■ ENTRIES SHOWN
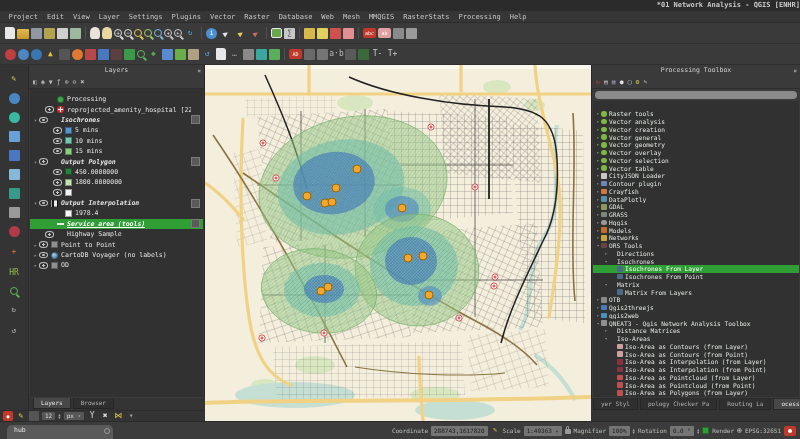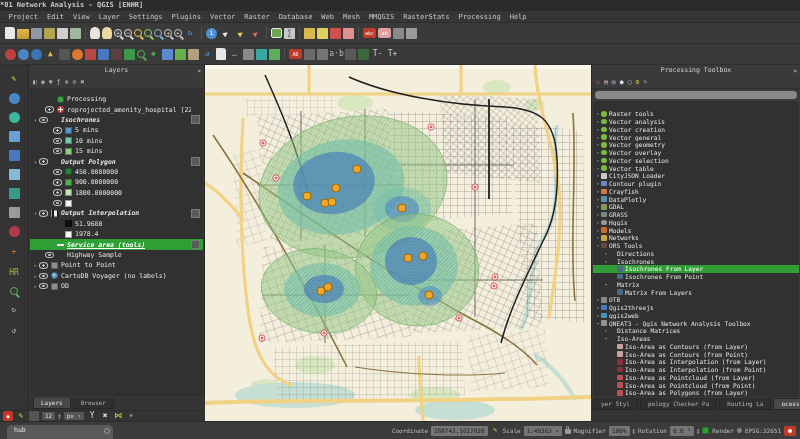--- a/index.html
+++ b/index.html
@@ -2,21 +2,21 @@
 <html><head>
 <meta charset="utf-8">
 <style>
   html,body{margin:0;padding:0}
   body{width:800px;height:439px;position:relative;background:#383838;overflow:hidden;
        font-family:"DejaVu Sans Mono",monospace;-webkit-font-smoothing:antialiased;cursor:default}
   .abs{position:absolute}
 
   
   #titlebar{left:0;top:0;width:800px;height:11px;background:#2b2b2b;color:#c9c9c9;
-            font-size:7px;font-weight:bold;line-height:11px;text-align:left}
+            font-size:7px;font-weight:bold;line-height:11px;text-align:right}
   #menubar{left:0;top:11px;width:800px;height:12px;background:#363636;display:flex;align-items:center;
            font-size:7px;color:#c6c6c6;padding-left:4px;border-bottom:1px solid #2c2c2c;box-sizing:border-box}
   .mi{padding:0 4.5px;white-space:nowrap}
   .tbrow{left:0;width:800px;height:21px;background:#3a3a3a;display:flex;align-items:center;
          gap:2px;padding-left:5px;border-bottom:1px solid #2e2e2e;box-sizing:border-box}
   #tb1{top:23px}#tb2{top:44px}
 
   
   .tbi{width:13px;height:13px;border-radius:2px;display:flex;align-items:center;justify-content:center;
        font-size:7px;line-height:1;color:#ddd;position:relative;flex:0 0 auto;box-sizing:border-box}
@@ -296,51 +296,37 @@
       <div class="lrow" style="padding-left: 16px;">
         <span class="exp"></span>
         <span class="eye" style="visibility: visible;"></span>
         <span class="sw sw-sq" style="background: rgb(39, 128, 59);"></span>
         <span class="lbl">450.0000000</span>
         <span class="ind" style="visibility: hidden;"></span>
       </div>
       <div class="lrow" style="padding-left: 16px;">
         <span class="exp"></span>
         <span class="eye" style="visibility: visible;"></span>
-        <span class="sw sw-sq" style="background: rgb(79, 174, 82);"></span>
-        <span class="lbl">900.0000000</span>
-        <span class="ind" style="visibility: hidden;"></span>
-      </div>
-      <div class="lrow" style="padding-left: 16px;">
-        <span class="exp"></span>
-        <span class="eye" style="visibility: visible;"></span>
         <span class="sw sw-sq" style="background: rgb(194, 227, 174);"></span>
         <span class="lbl">1800.0000000</span>
         <span class="ind" style="visibility: hidden;"></span>
       </div>
       <div class="lrow" style="padding-left: 16px;">
         <span class="exp"></span>
         <span class="eye" style="visibility: visible;"></span>
         <span class="sw sw-sq" style="background: rgb(242, 242, 242);"></span>
         <span class="lbl"></span>
         <span class="ind" style="visibility: hidden;"></span>
       </div>
       <div class="lrow grp" style="padding-left: 2px;">
         <span class="exp">▾</span>
         <span class="eye" style="visibility: visible;"></span>
         <span class="sw sw-interp"></span>
         <span class="lbl">Output Interpolation</span>
         <span class="ind"></span>
-      </div>
-      <div class="lrow" style="padding-left: 16px;">
-        <span class="exp"></span>
-        <span class="eye" style="visibility: hidden;"></span>
-        <span class="sw sw-sq" style="background: rgb(17, 17, 17);"></span>
-        <span class="lbl">51.9680</span>
-        <span class="ind" style="visibility: hidden;"></span>
       </div>
       <div class="lrow" style="padding-left: 16px;">
         <span class="exp"></span>
         <span class="eye" style="visibility: hidden;"></span>
         <span class="sw sw-sq" style="background: rgb(248, 248, 248);"></span>
         <span class="lbl">1978.4</span>
         <span class="ind" style="visibility: hidden;"></span>
       </div>
       <div class="lrow selected" style="padding-left: 8px;">
         <span class="exp"></span>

■ WHAT NEEDS TO BE DONE
The answer must consist of every line from the entries above that contains the string "items".

■ YOUR SOLUTION
   #menubar{left:0;top:11px;width:800px;height:12px;background:#363636;display:flex;align-items:center;
   .tbrow{left:0;width:800px;height:21px;background:#3a3a3a;display:flex;align-items:center;
   .tbi{width:13px;height:13px;border-radius:2px;display:flex;align-items:center;justify-content:center;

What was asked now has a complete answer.